Source data:
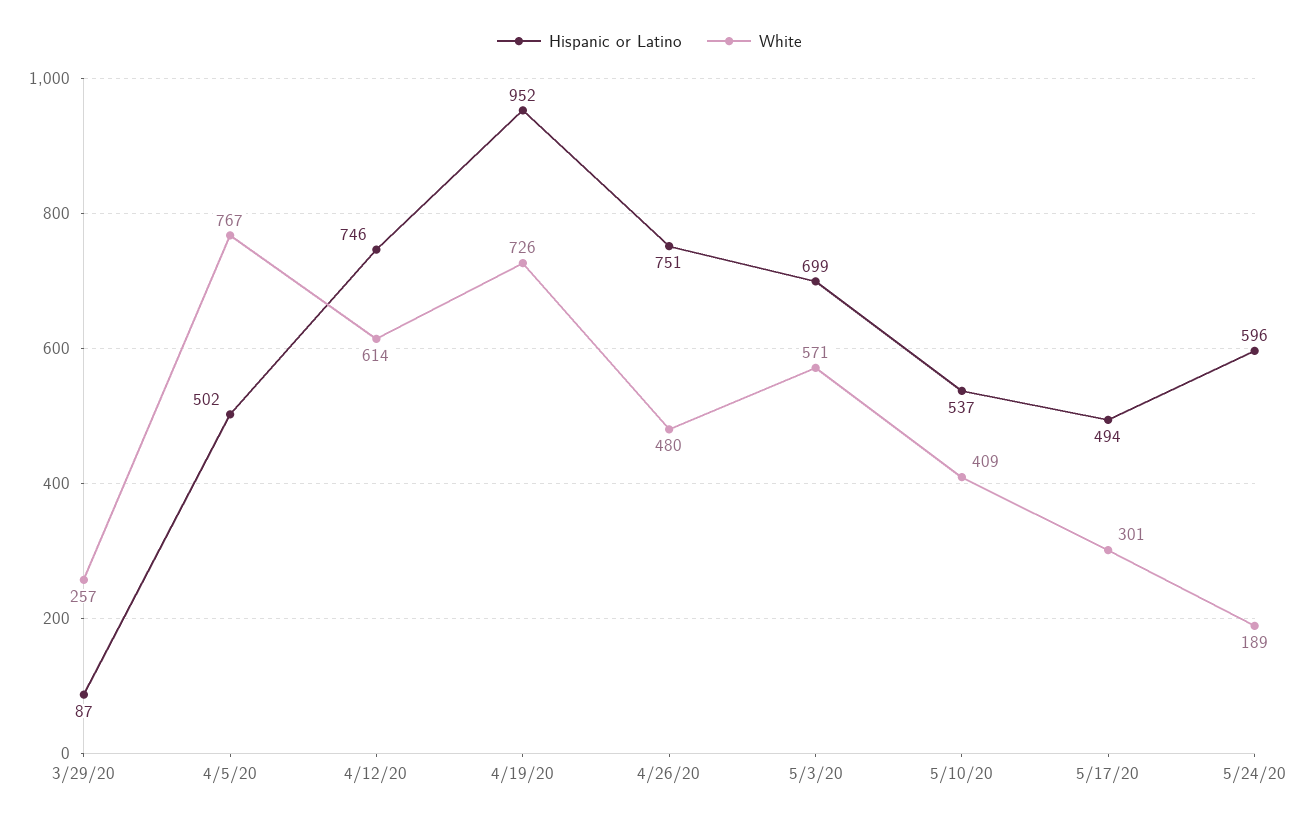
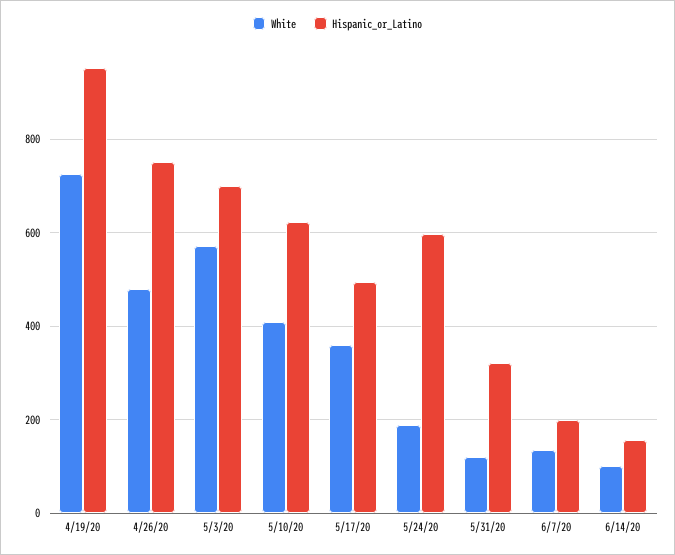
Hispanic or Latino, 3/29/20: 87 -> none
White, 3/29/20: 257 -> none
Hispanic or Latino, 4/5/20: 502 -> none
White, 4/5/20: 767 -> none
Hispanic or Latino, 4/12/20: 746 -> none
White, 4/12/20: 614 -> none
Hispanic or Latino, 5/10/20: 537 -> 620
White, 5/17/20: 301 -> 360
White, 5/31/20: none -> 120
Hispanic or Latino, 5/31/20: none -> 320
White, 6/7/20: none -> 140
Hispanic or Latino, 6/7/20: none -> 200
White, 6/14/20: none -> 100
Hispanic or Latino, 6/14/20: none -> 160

The task:
The answer must be every line of the data that contains the word "none".

Finished task:
Hispanic or Latino, 3/29/20: 87 -> none
White, 3/29/20: 257 -> none
Hispanic or Latino, 4/5/20: 502 -> none
White, 4/5/20: 767 -> none
Hispanic or Latino, 4/12/20: 746 -> none
White, 4/12/20: 614 -> none
White, 5/31/20: none -> 120
Hispanic or Latino, 5/31/20: none -> 320
White, 6/7/20: none -> 140
Hispanic or Latino, 6/7/20: none -> 200
White, 6/14/20: none -> 100
Hispanic or Latino, 6/14/20: none -> 160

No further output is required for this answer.